MapMatchingHMM
Map Matching using Hidden Markov Models
Install / Use
/learn @klaapbakken/MapMatchingHMMREADME
MapMatchingHMM
This project has been abandoned.The functionality is replaced by tmmpy and hmmpy.
Map Matching using Hidden Markov Models.
The data used to represent road networks is obtained from OpenStreetMap.
A route is simulated together with related observations. The observations are intended to resemble GPS - measurements and signals received from objects such as WiFi Access Points and cellphone towers.
The conditional probabilties of the state sequences given observations are estimated using the Forward-Backward algorithm. The MAP sequence of segments is found using Viterbi.
The method can be tested by calling
python run_single_remotely.py
Requirements are listed in requirements.txt. Installation instructions (using conda) can be seen at the top of the file.

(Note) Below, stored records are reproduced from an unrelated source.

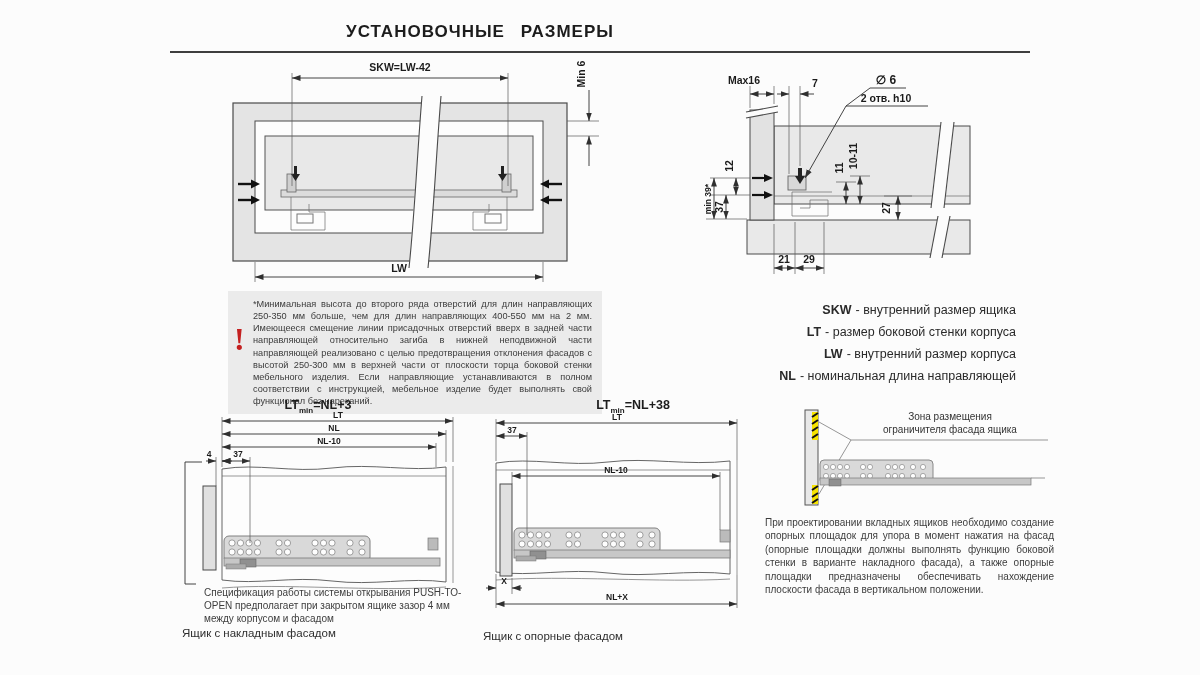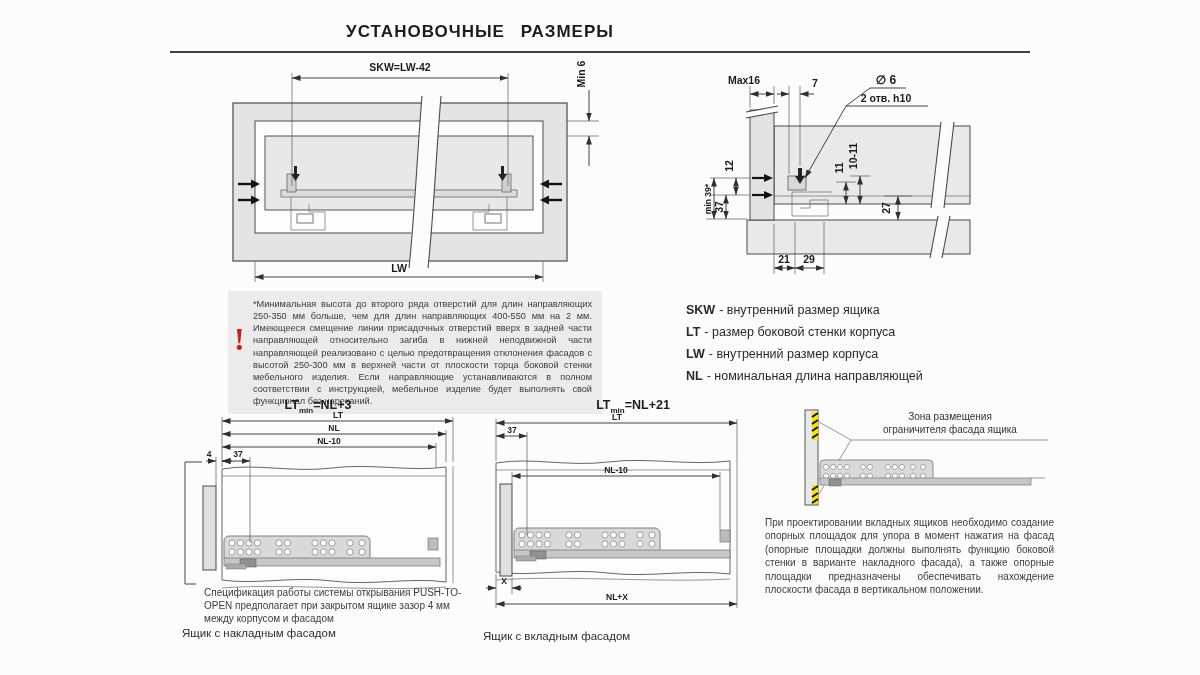"SKW - внутренний размер ящика" .legend-item { text-align: none -> right }
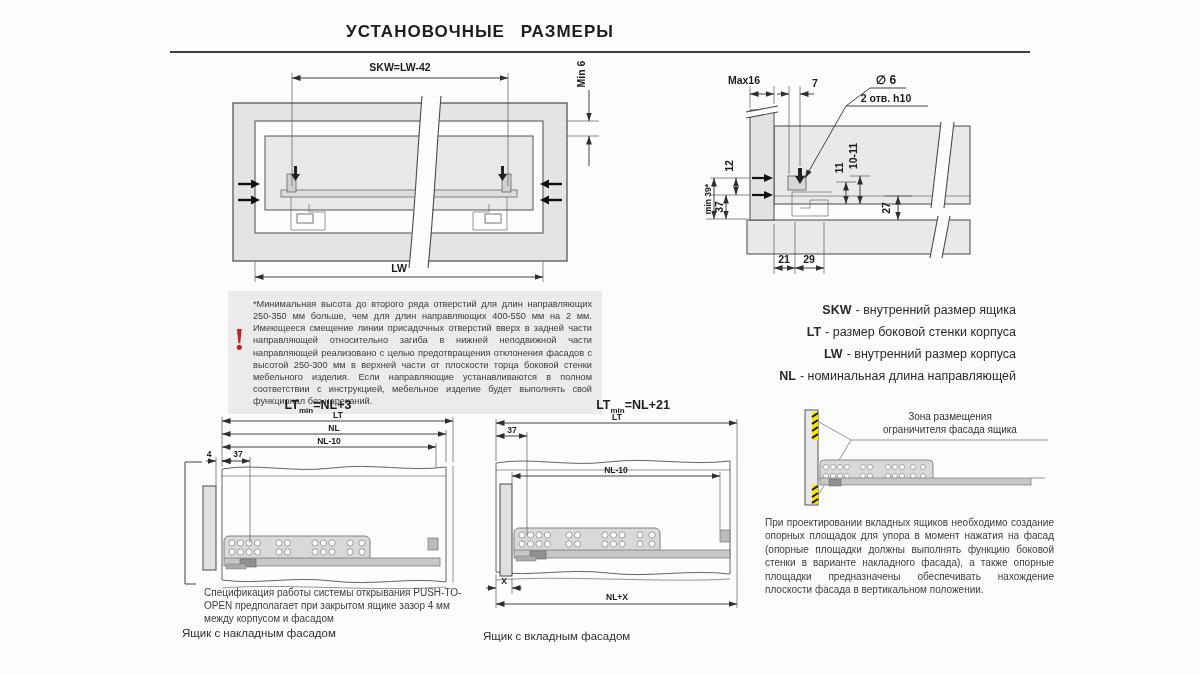"=NL+21" span { text: NL+21 -> NL+38 }
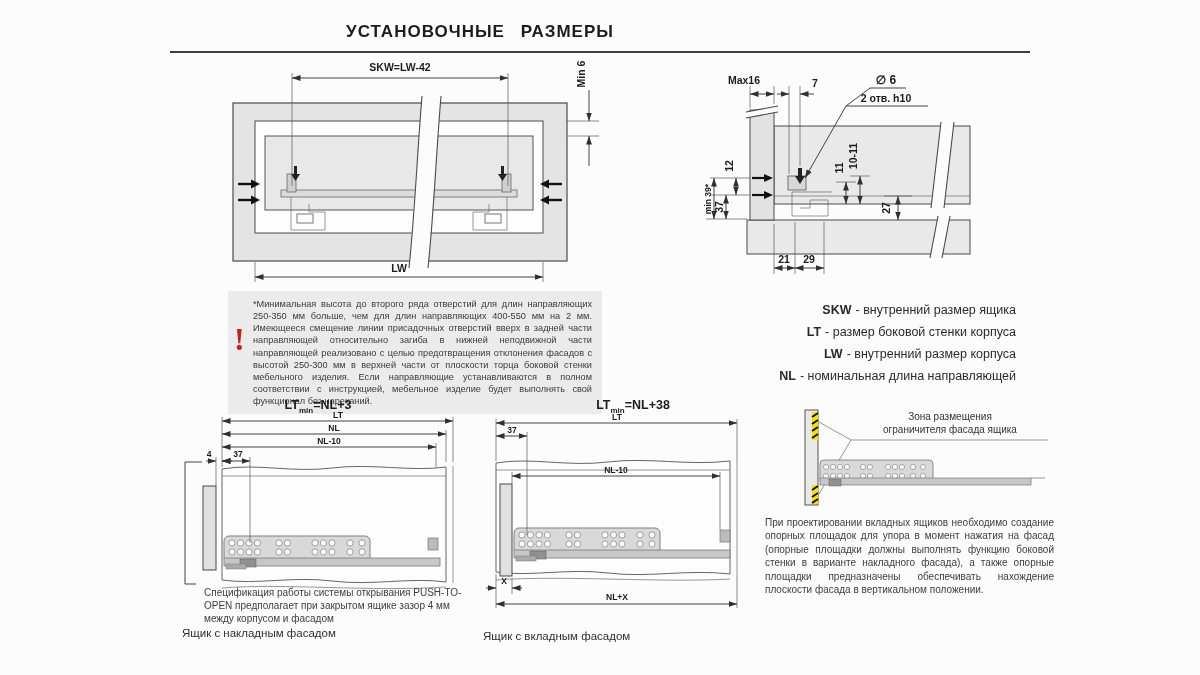"Ящик с вкладным фасадом" div.abs { text: вкладным -> опорные }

Use pip install utm and pip install osmapi to get remaining dependencies.
Please note that this is a work in progresss.
Update, 5th of September 2019: This project has been abandoned in favour of two other projects, tmmpy and hmmpy. hmmpy aims to implement to common Hidden Markov Model functionality for arbitrary state spaces, observations, transition probabilities and emission probabilties. tmmpy leverages the functionality of hmmpy in order to do map matching. Both projects are already in a better state than this one, and will be worked on actively at least for a couple of months. I expect both projects to eventually end up on PyPI.